七丶上诉人和他先生没有提供他们的财务状况是这一案子的致命弱点。
下面是案子的英文原稿。请网友们自己阅读吧。有一点是肯定的,要仅仅以在美生子怕回国被结扎来获得庇护是很难的--虽然上诉法院批评了移民上诉委员会和法官的很多错误见解。当然了如果这个案子中律师是负责任的,好好写一下上诉信(Brief)上诉法院是会批准该案的。
United States Court of Appeals,
Seventh Circuit.
XXX【我改的,不希望其名字在这儿出现】 CHEN, Petitioner,
v.
Eric H. HOLDER, Jr., Attorney General of the United States, Respondent.
No. 13-1758.
Argued Oct. 8, 2013.
Decided Dec. 11, 2013.
Background: Alien, citizen of China, applied for asylum and withholding of removal. Immigration Judge (IJ) denied those applications. Alien appealed. Board of Immigration Appeals (BIA) affirmed.
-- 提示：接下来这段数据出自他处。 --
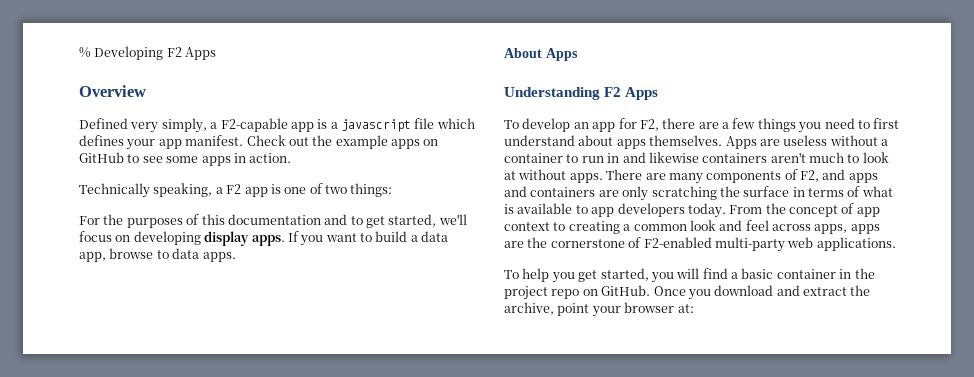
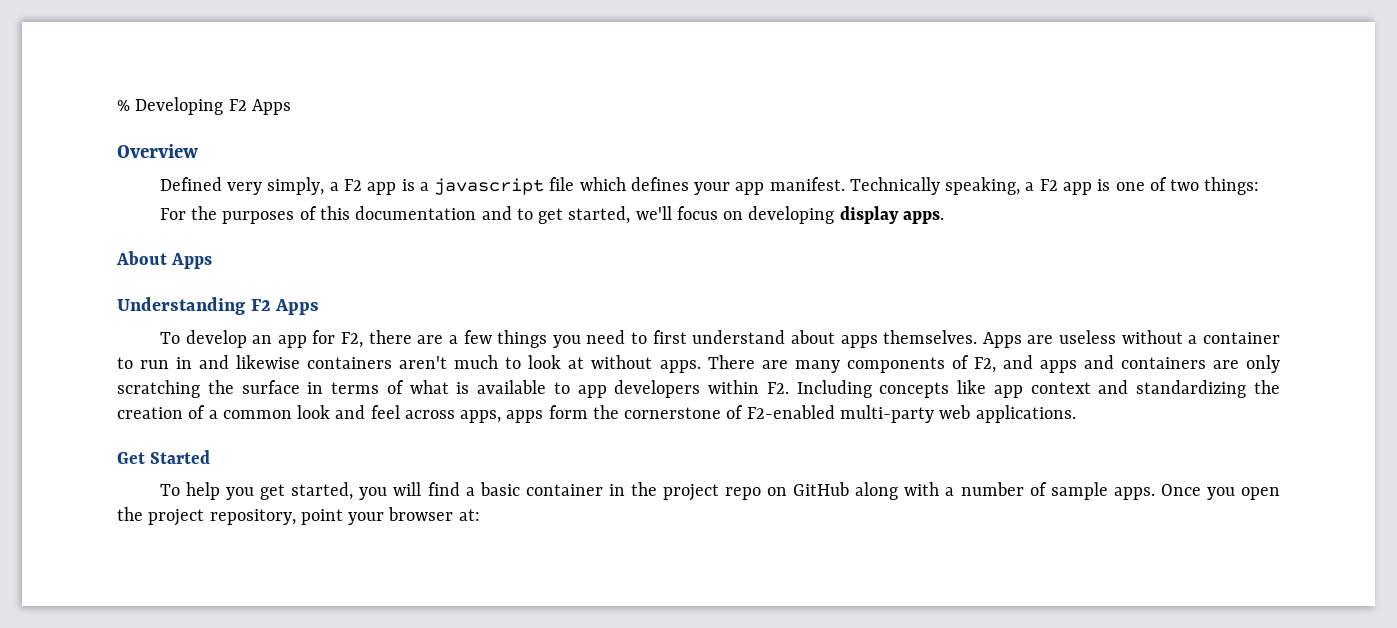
- Defined very simply, a F2-capable app is a javascript file which defines your app manifest. Check out the example apps on GitHub to see some apps in action.
- Technically speaking, a F2 app is one of two things:
+ Defined very simply, a F2 app is a javascript file which defines your app manifest. Technically speaking, a F2 app is one of two things:
- If you want to build a data app, browse to data apps.
- There are many components of F2, and apps and containers are only scratching the surface in terms of what is available to app developers today. From the concept of app context to creating a common look and feel across apps, apps are the cornerstone of F2-enabled multi-party web applications.
+ There are many components of F2, and apps and containers are only scratching the surface in terms of what is available to app developers within F2. Including concepts like app context and standardizing the creation of a common look and feel across apps, apps form the cornerstone of F2-enabled multi-party web applications.
+ Get Started
- To help you get started, you will find a basic container in the project repo on GitHub. Once you download and extract the archive, point your browser at:
+ To help you get started, you will find a basic container in the project repo on GitHub along with a number of sample apps. Once you open the project repository, point your browser at:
Alien petitioned for judicial review.
Holding: The Court of Appeals, Posner, Circuit Judge, held that alien was not entitled to asylum.
Petition denied.
West Headnotes
Aliens, Immigration, and Citizenship 24 541
24 Aliens, Immigration, and Citizenship
24VII Asylum, Refugees, and Withholding of Removal
24VII(D) Persecution
24k534 Grounds for Persecution; Protected Groups
24k541 k. Forced Abortion or Coerced Sterilization. Most Cited Cases
Alien, citizen of China, who had given birth in the United States to two children in violation of China's one-child policy, was not entitled to asylum, much less withholding of removal, despite “severe conse-quences” of nonregistration and evidence that viola-tors of one-child policy apparently would be subject to mandatory sterilization and massive fine called a “social compensation fee” without the ability to pay, since record did not contain evidence concerning financial situation of alien and her husband; attorney submitted woefully inadequate brief that contained only five original sentences in 49 pages and failed to quantify costs that failure to register her children would entail.
Petition for Review of an Order of the Board of Im-migration Appeals. No. A099-934-505.Troy Nader Moslemi, New York, NY, for Petitioner.
David V. Bernal, Lance L. Jolley, Oil, Anthony C. Payne, Jessica E. Sherman, Department of Justice, Washington, DC, for Respondent.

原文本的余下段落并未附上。